━━━━━ Input records ━━━━━

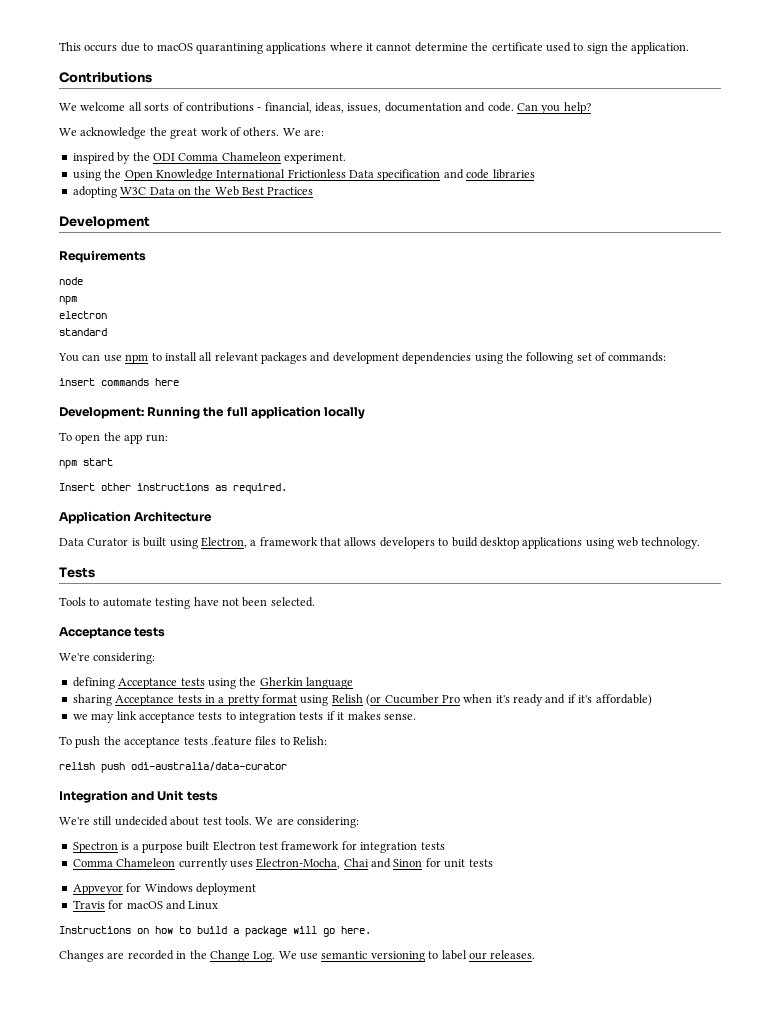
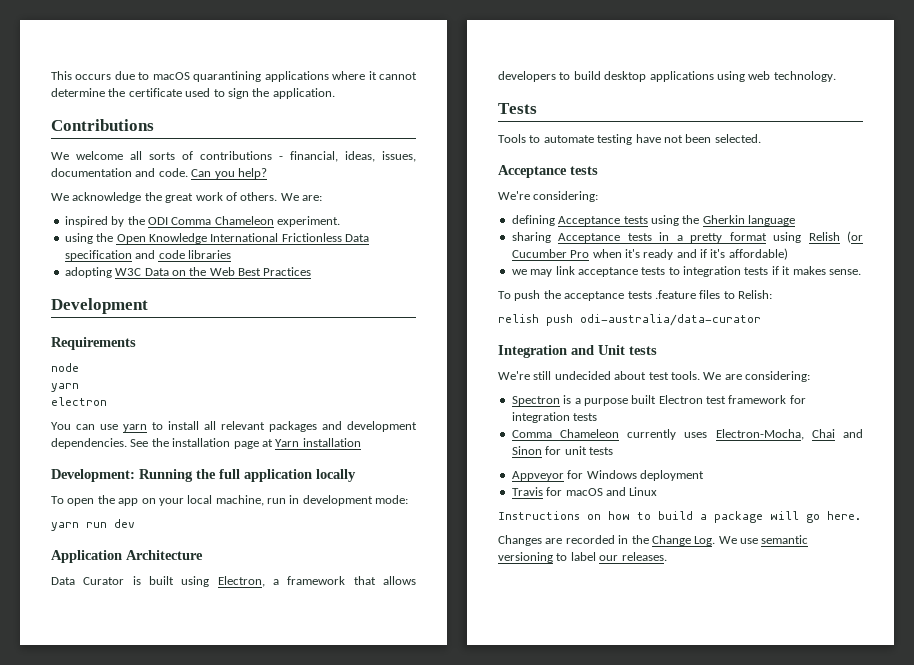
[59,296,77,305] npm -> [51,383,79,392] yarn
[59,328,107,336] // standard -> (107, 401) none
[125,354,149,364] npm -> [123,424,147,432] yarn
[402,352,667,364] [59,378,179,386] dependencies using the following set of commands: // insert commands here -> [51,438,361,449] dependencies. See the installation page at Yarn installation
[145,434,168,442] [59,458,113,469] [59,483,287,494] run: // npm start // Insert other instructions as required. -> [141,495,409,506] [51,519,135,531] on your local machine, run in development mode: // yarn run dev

━━━━━
━━━━━ Input records ━━━━━

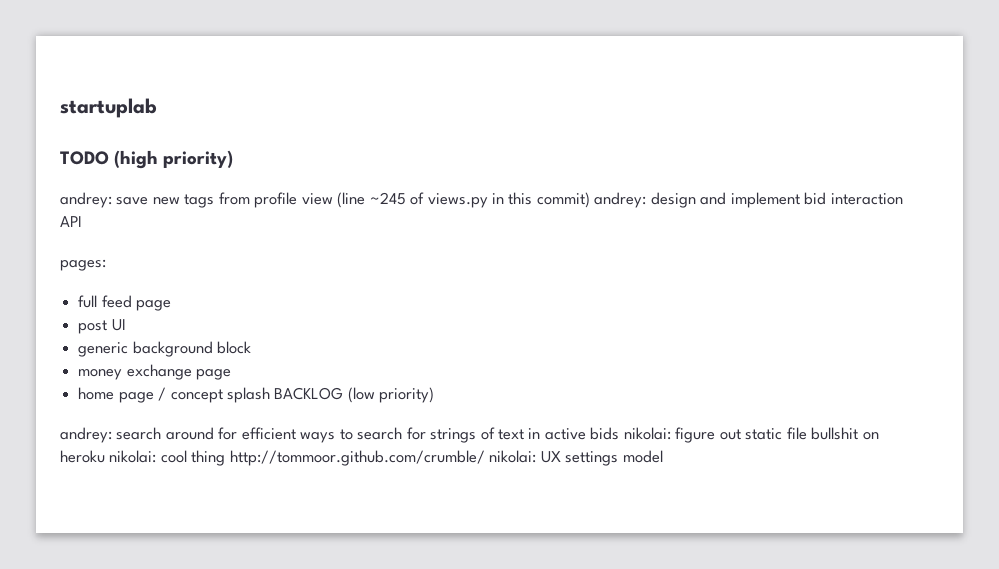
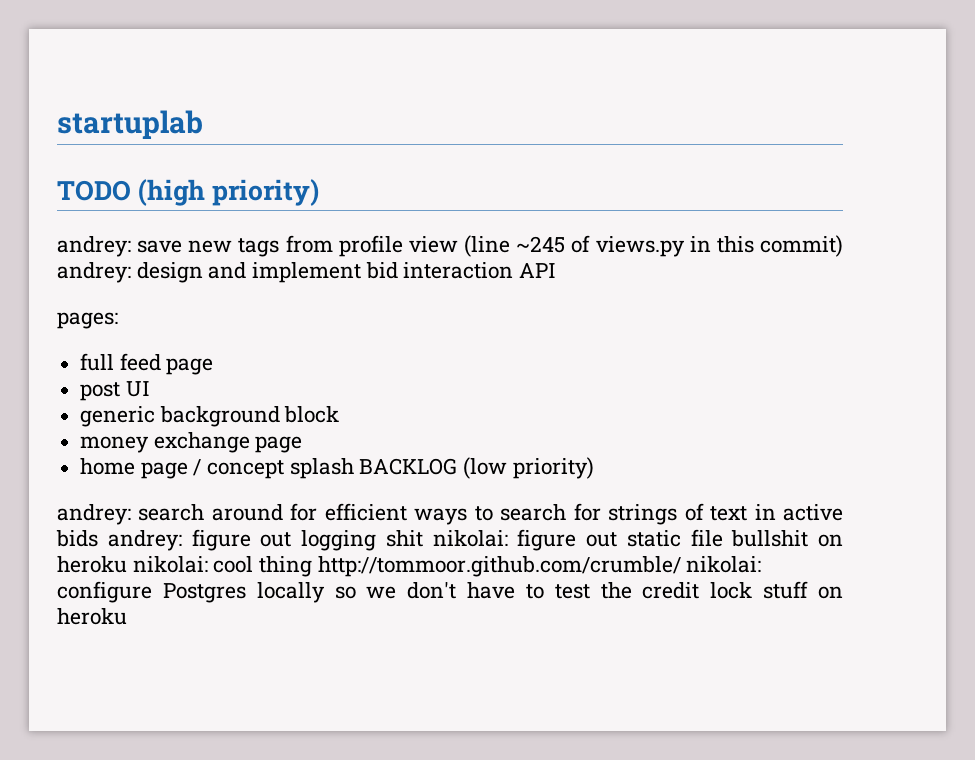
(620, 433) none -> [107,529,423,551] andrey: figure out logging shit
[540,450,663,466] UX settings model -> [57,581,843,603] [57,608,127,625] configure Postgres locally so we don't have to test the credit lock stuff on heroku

━━━━━
━━━━━ Input records ━━━━━

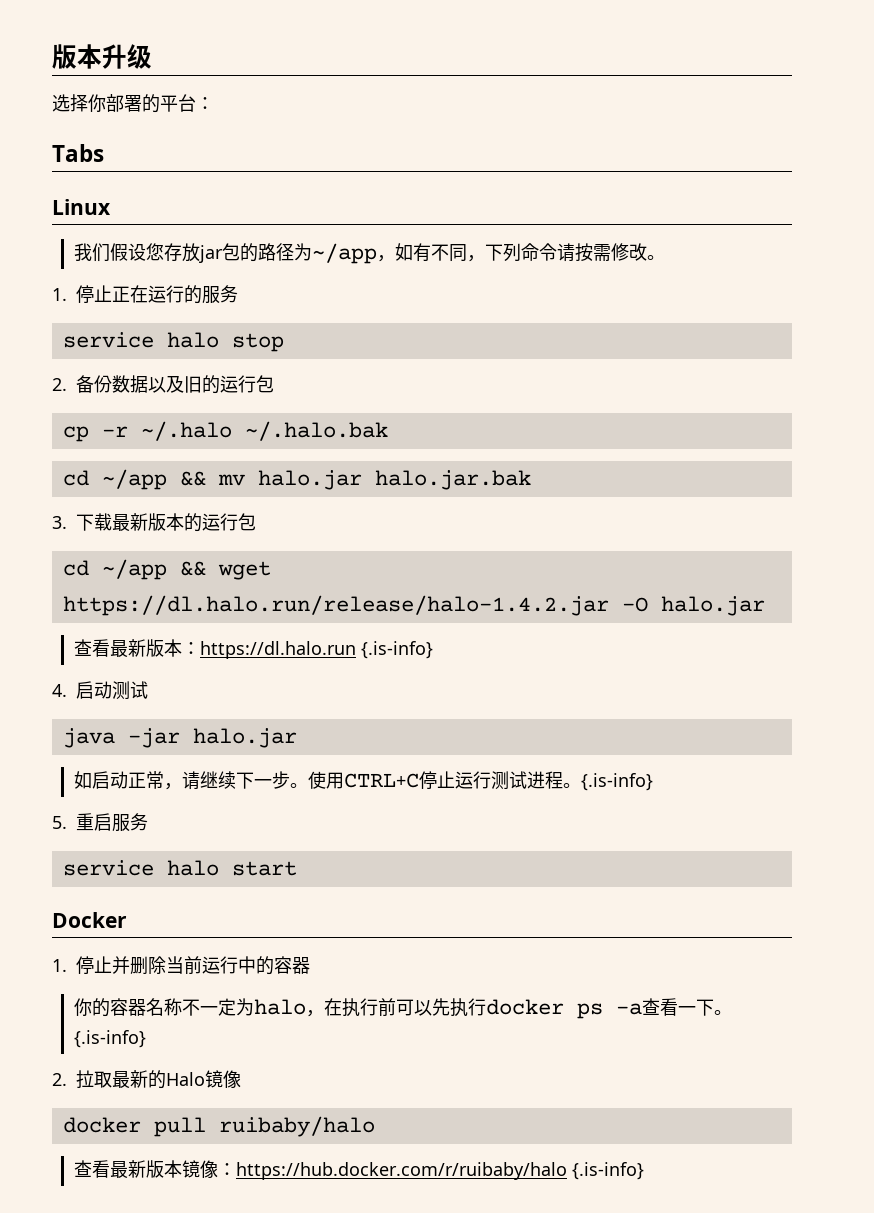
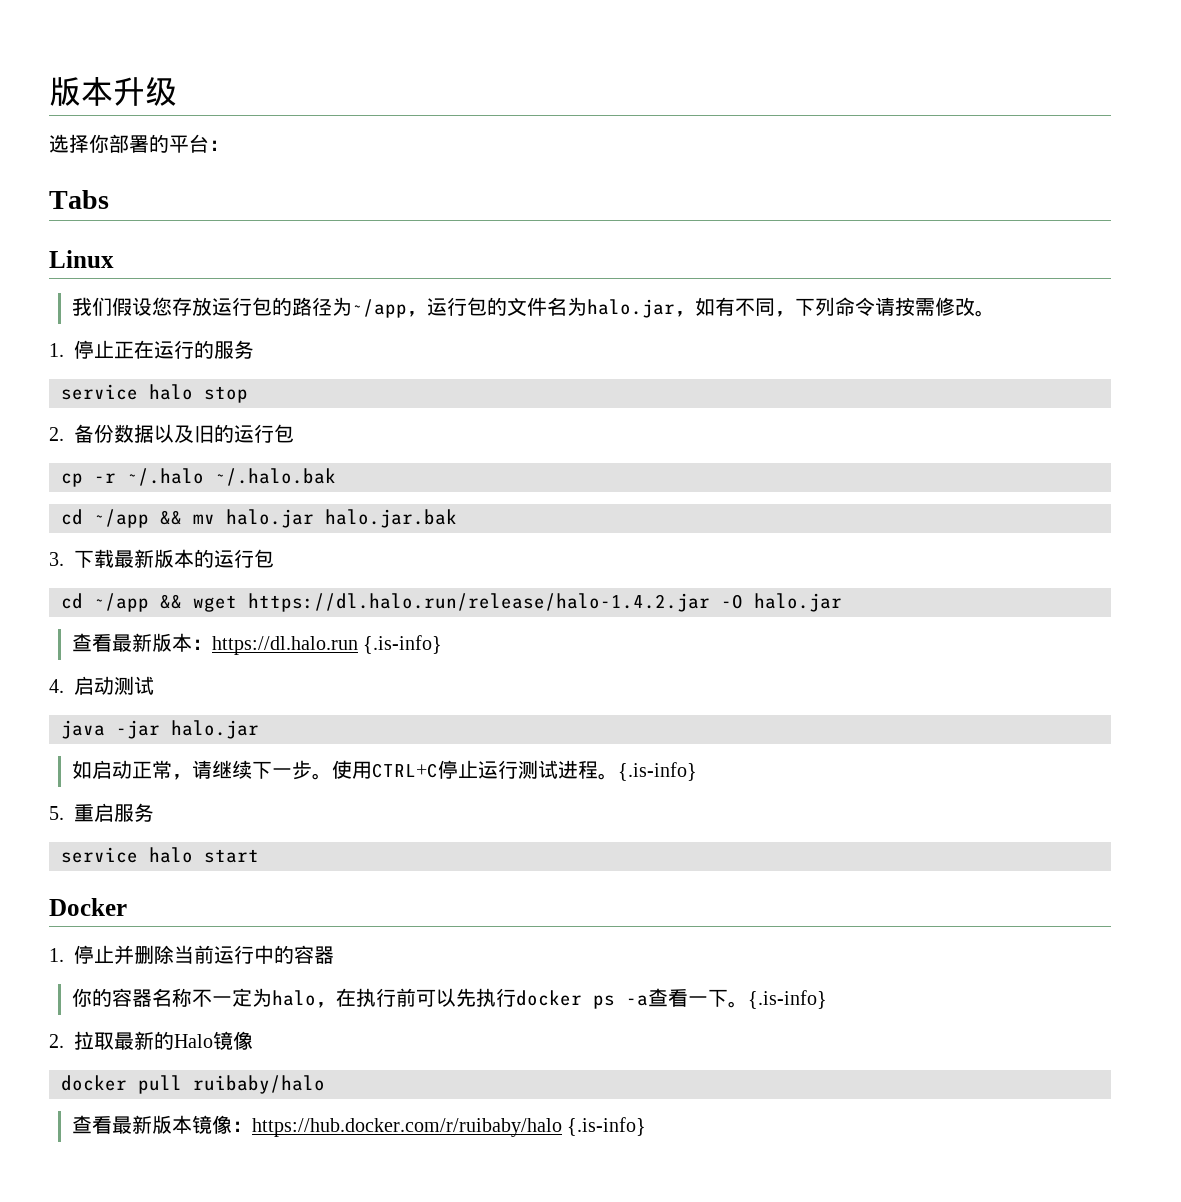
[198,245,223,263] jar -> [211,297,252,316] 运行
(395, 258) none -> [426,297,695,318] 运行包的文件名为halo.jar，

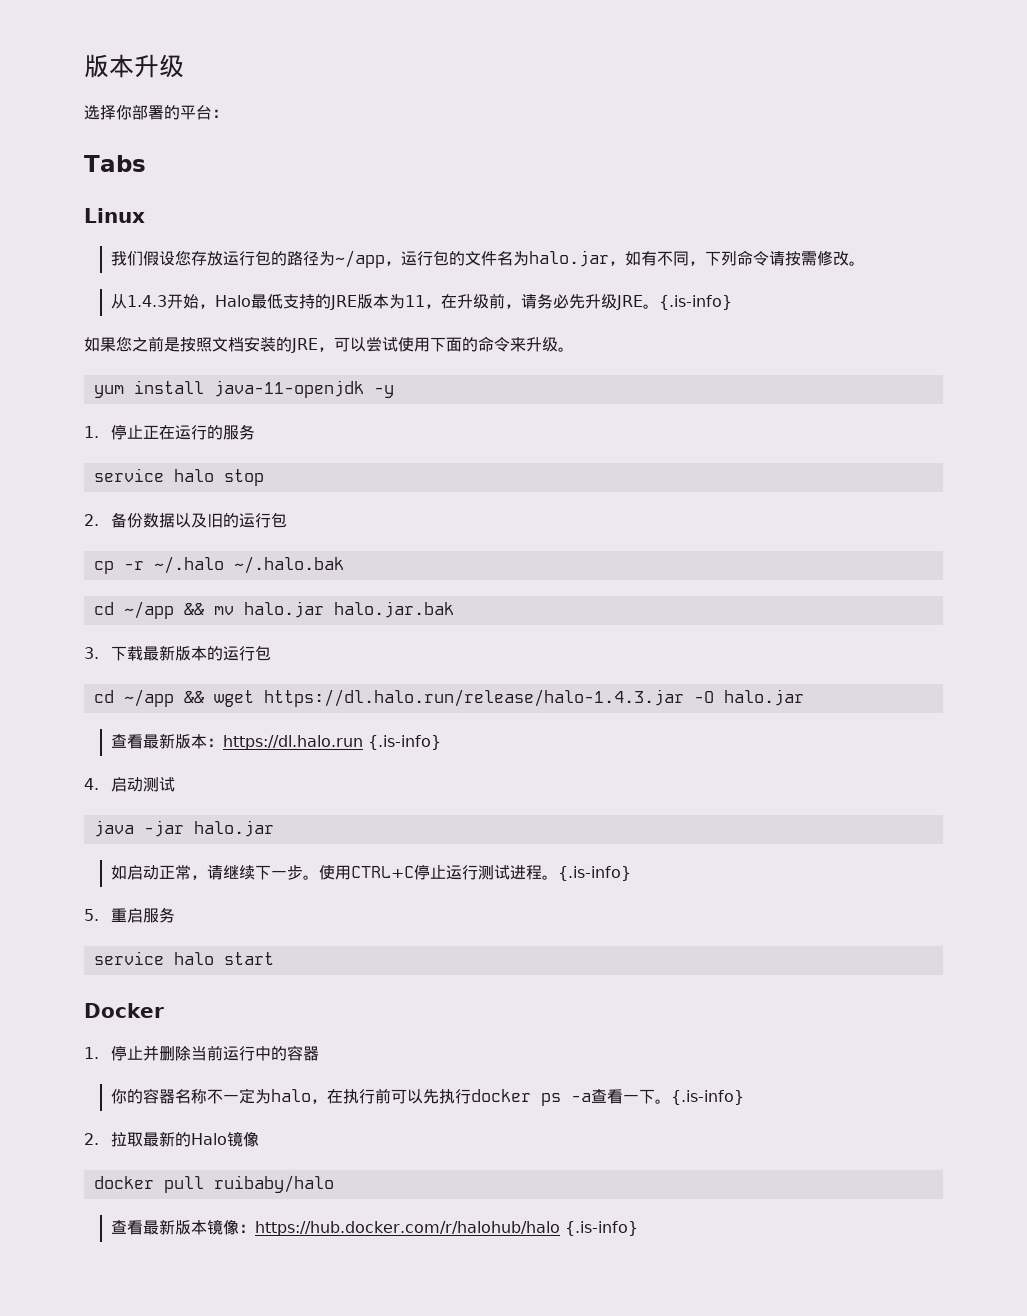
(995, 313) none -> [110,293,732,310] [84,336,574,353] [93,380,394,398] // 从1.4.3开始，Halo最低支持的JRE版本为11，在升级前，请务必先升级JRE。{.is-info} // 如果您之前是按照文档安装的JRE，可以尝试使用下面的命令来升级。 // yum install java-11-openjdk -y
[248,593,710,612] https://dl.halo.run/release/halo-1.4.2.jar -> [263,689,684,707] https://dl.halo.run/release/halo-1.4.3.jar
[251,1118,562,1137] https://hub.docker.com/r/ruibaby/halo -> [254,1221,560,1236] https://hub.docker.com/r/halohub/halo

━━━━━

**Work to be completed**
Copy every line of the data above in which the string "https" appears.

**Problem solution**
[248,593,710,612] https://dl.halo.run/release/halo-1.4.2.jar -> [263,689,684,707] https://dl.halo.run/release/halo-1.4.3.jar
[251,1118,562,1137] https://hub.docker.com/r/ruibaby/halo -> [254,1221,560,1236] https://hub.docker.com/r/halohub/halo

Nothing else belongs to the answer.